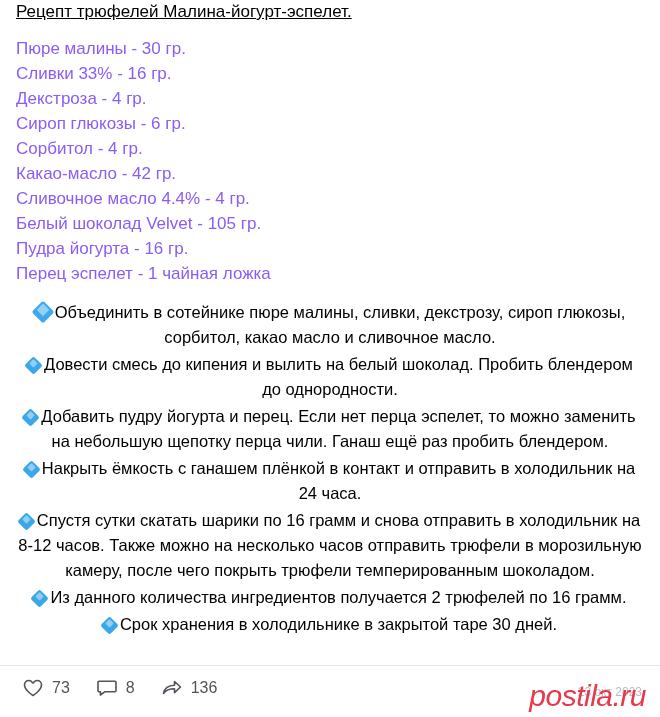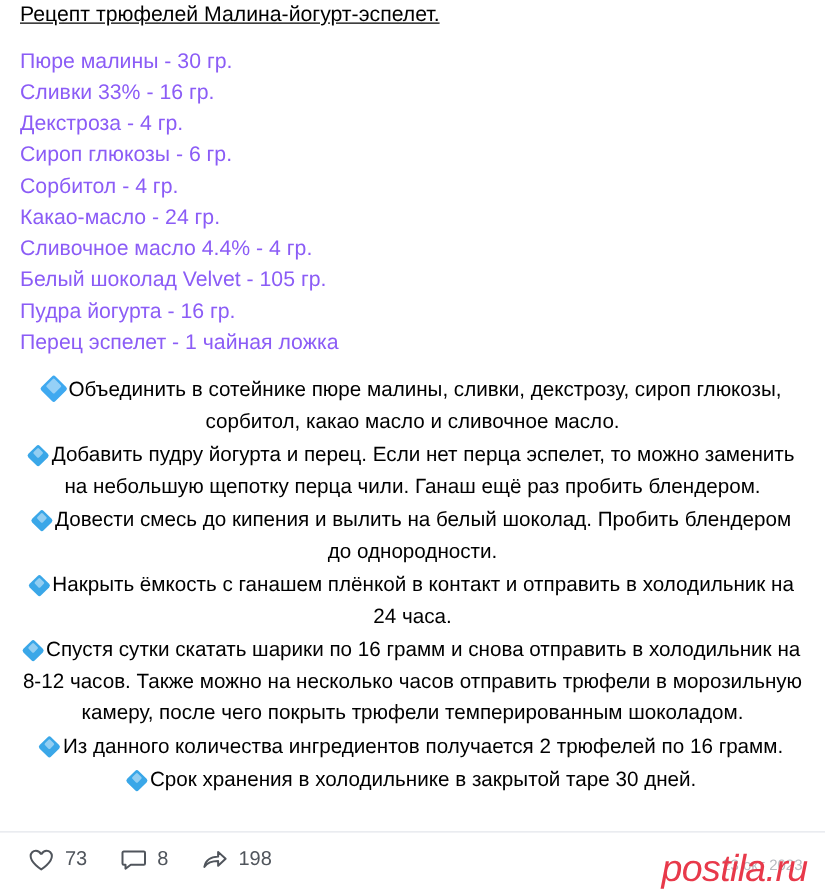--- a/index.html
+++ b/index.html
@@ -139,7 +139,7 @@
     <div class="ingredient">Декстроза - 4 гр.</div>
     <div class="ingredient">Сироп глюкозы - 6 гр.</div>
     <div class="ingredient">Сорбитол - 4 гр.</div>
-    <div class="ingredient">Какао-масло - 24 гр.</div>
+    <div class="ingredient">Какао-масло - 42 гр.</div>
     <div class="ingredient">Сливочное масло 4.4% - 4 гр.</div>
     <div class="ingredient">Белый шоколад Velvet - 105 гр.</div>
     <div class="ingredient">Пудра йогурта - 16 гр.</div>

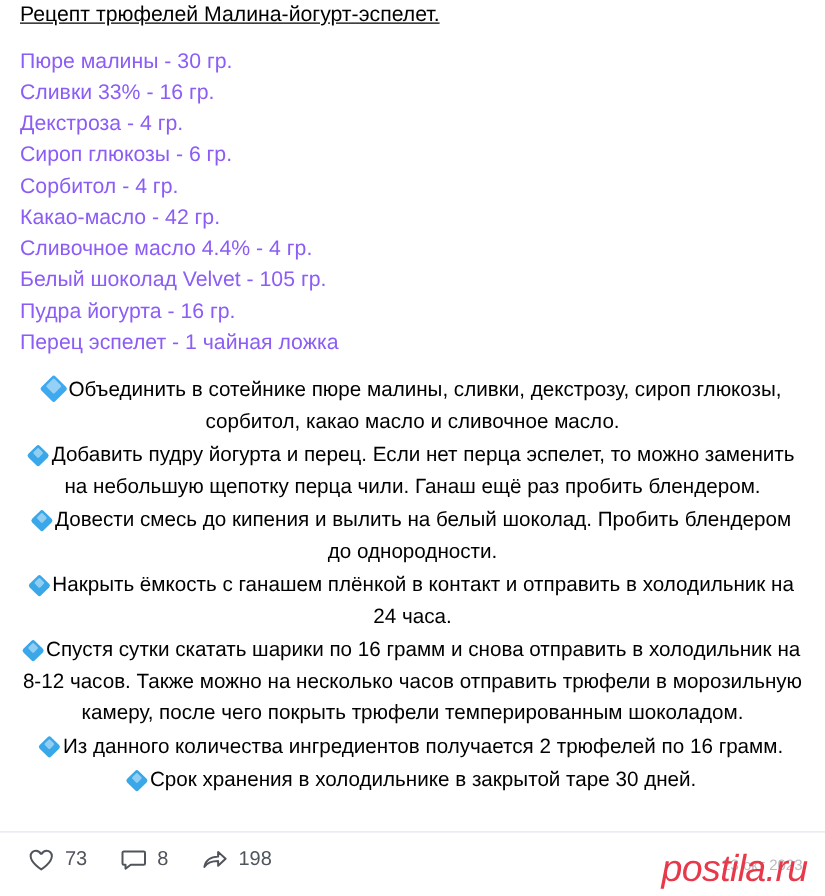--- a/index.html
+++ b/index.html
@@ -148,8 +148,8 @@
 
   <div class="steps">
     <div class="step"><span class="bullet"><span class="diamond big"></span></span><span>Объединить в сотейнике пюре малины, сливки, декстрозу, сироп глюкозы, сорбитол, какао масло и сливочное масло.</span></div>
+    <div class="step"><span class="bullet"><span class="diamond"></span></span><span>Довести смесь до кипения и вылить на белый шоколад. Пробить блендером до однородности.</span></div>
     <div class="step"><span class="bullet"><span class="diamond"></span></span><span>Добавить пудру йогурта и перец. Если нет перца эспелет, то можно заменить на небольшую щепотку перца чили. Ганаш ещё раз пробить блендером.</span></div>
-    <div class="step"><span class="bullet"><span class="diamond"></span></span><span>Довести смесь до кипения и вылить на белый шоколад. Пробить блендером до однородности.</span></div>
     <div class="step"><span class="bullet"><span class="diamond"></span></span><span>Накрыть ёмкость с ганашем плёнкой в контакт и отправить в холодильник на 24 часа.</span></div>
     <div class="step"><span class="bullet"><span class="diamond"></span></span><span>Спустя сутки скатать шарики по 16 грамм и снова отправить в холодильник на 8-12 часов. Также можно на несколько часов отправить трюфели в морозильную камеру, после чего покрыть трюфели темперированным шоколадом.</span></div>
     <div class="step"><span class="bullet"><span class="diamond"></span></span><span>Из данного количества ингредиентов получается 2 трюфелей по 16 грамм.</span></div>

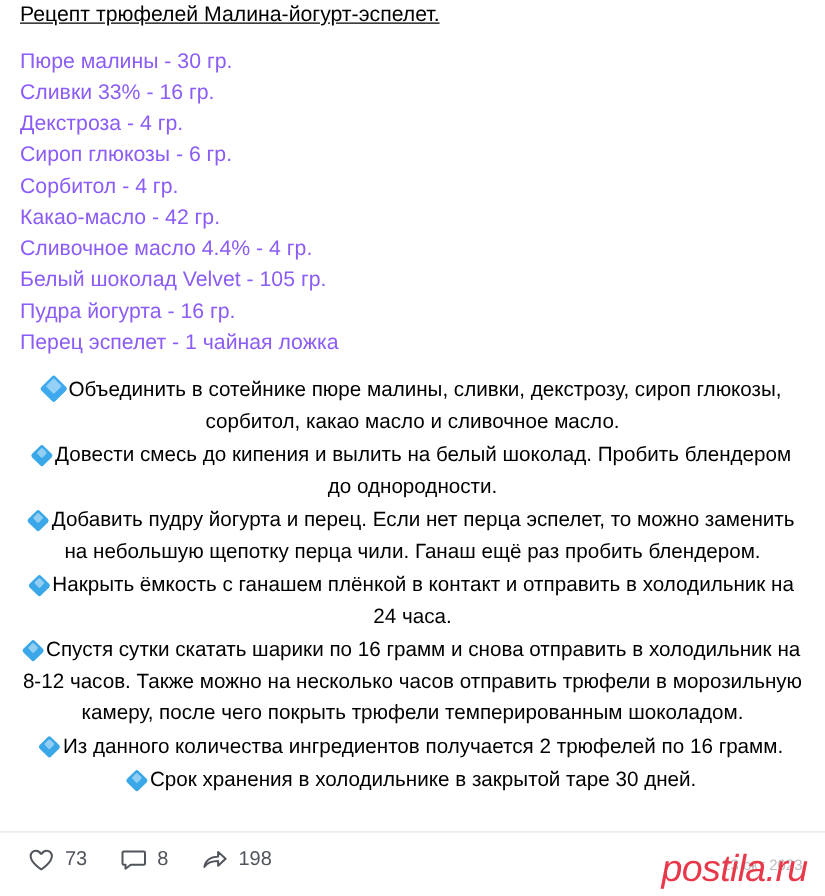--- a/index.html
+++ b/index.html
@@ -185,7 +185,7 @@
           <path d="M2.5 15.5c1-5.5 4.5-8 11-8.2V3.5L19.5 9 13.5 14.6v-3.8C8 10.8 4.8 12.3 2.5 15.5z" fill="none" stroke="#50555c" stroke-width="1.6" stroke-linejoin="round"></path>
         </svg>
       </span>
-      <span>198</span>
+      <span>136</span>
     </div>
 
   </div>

---

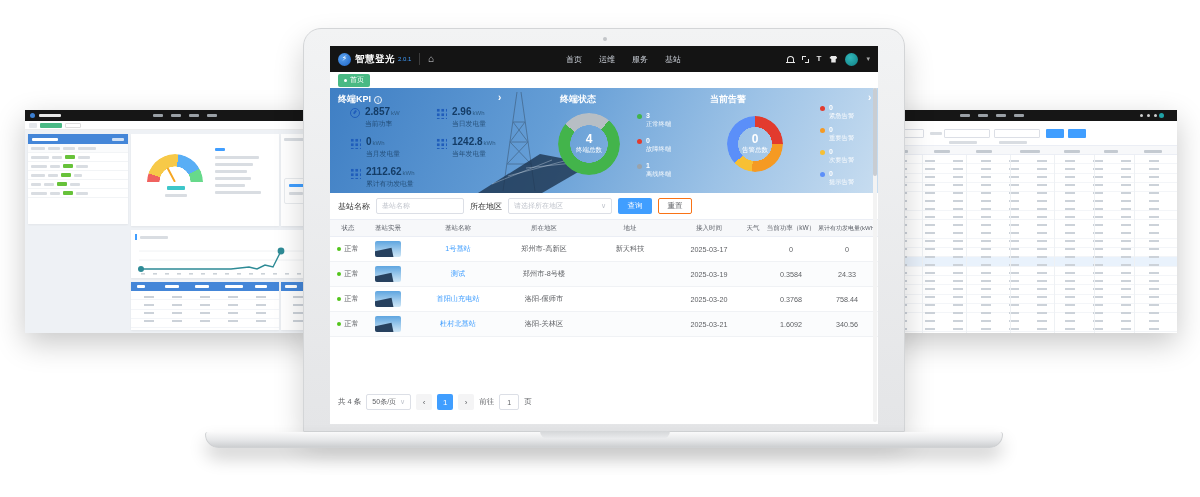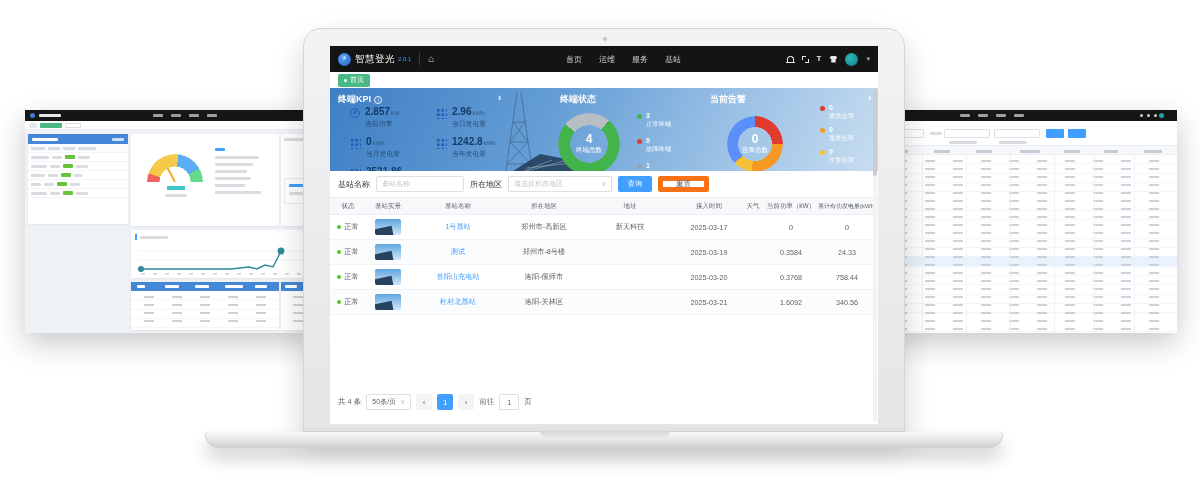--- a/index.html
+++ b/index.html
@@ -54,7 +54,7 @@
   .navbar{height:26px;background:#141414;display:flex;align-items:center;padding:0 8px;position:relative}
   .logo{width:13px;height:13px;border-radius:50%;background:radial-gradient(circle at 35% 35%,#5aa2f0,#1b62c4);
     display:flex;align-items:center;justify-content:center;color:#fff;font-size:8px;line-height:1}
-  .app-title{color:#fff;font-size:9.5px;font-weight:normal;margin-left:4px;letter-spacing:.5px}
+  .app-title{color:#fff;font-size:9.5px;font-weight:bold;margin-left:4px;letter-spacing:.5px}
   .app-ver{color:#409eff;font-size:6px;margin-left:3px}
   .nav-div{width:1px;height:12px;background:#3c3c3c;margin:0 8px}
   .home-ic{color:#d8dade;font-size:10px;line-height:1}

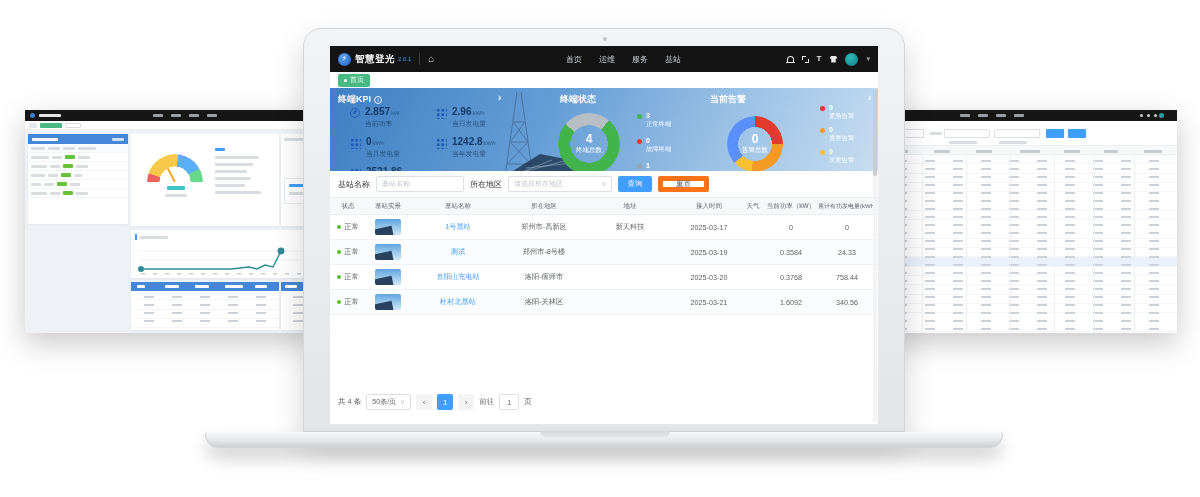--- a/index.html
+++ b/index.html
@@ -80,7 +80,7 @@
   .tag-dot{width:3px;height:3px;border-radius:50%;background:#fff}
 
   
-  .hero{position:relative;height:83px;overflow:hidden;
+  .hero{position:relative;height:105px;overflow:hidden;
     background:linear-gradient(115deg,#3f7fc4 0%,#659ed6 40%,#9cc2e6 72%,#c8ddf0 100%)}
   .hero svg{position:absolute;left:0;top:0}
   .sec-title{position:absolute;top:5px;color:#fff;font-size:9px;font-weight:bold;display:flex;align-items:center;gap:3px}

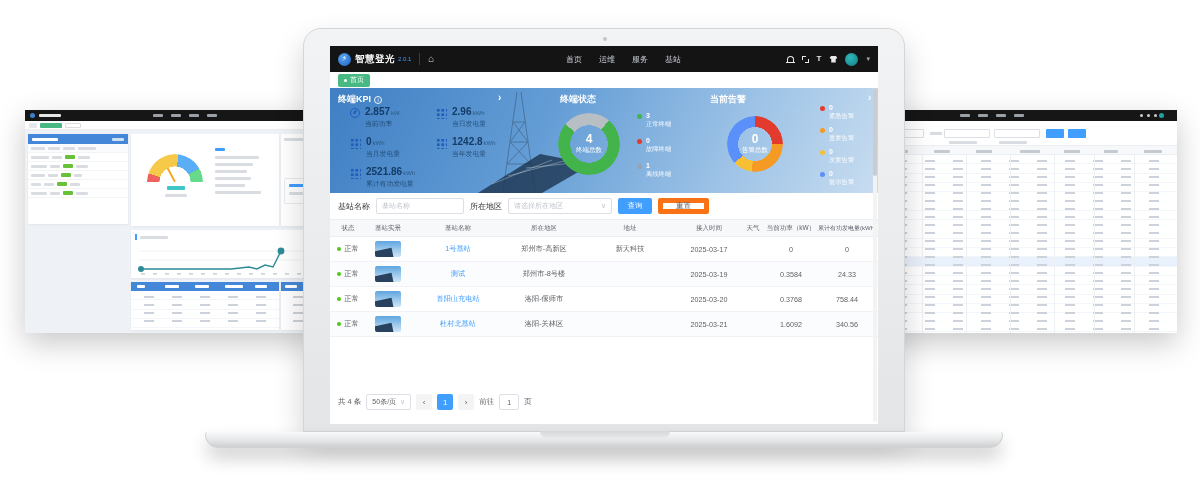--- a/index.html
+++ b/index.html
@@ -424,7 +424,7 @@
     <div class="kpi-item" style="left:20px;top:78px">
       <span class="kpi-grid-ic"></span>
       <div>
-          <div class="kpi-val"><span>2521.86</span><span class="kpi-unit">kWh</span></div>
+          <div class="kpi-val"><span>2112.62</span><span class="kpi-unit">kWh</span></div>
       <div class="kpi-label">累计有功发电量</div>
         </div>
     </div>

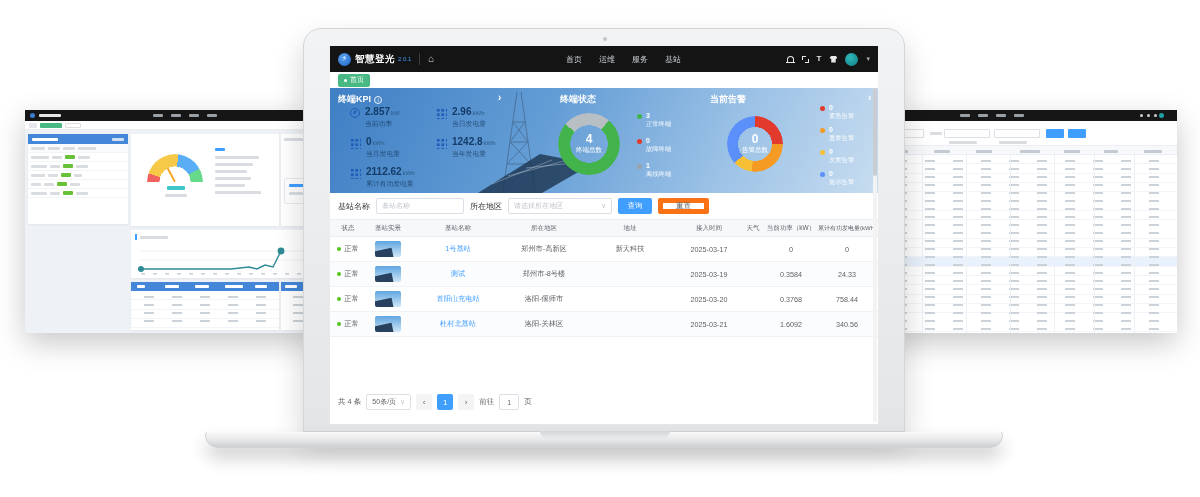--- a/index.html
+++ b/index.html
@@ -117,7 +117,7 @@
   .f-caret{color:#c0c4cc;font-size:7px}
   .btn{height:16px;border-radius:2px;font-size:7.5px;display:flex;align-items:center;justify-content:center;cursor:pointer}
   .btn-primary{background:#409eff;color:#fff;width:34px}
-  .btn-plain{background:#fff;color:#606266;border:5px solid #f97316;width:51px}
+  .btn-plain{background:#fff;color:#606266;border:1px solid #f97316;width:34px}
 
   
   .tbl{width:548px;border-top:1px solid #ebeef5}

— Prompt —
If a line in the records above includes the string "ingredient", copy it.

— Final answer —
     <div class="ingredient">Декстроза - 4 гр.</div>
     <div class="ingredient">Сироп глюкозы - 6 гр.</div>
     <div class="ingredient">Сорбитол - 4 гр.</div>
-    <div class="ingredient">Какао-масло - 24 гр.</div>
+    <div class="ingredient">Какао-масло - 42 гр.</div>
     <div class="ingredient">Сливочное масло 4.4% - 4 гр.</div>
     <div class="ingredient">Белый шоколад Velvet - 105 гр.</div>
     <div class="ingredient">Пудра йогурта - 16 гр.</div>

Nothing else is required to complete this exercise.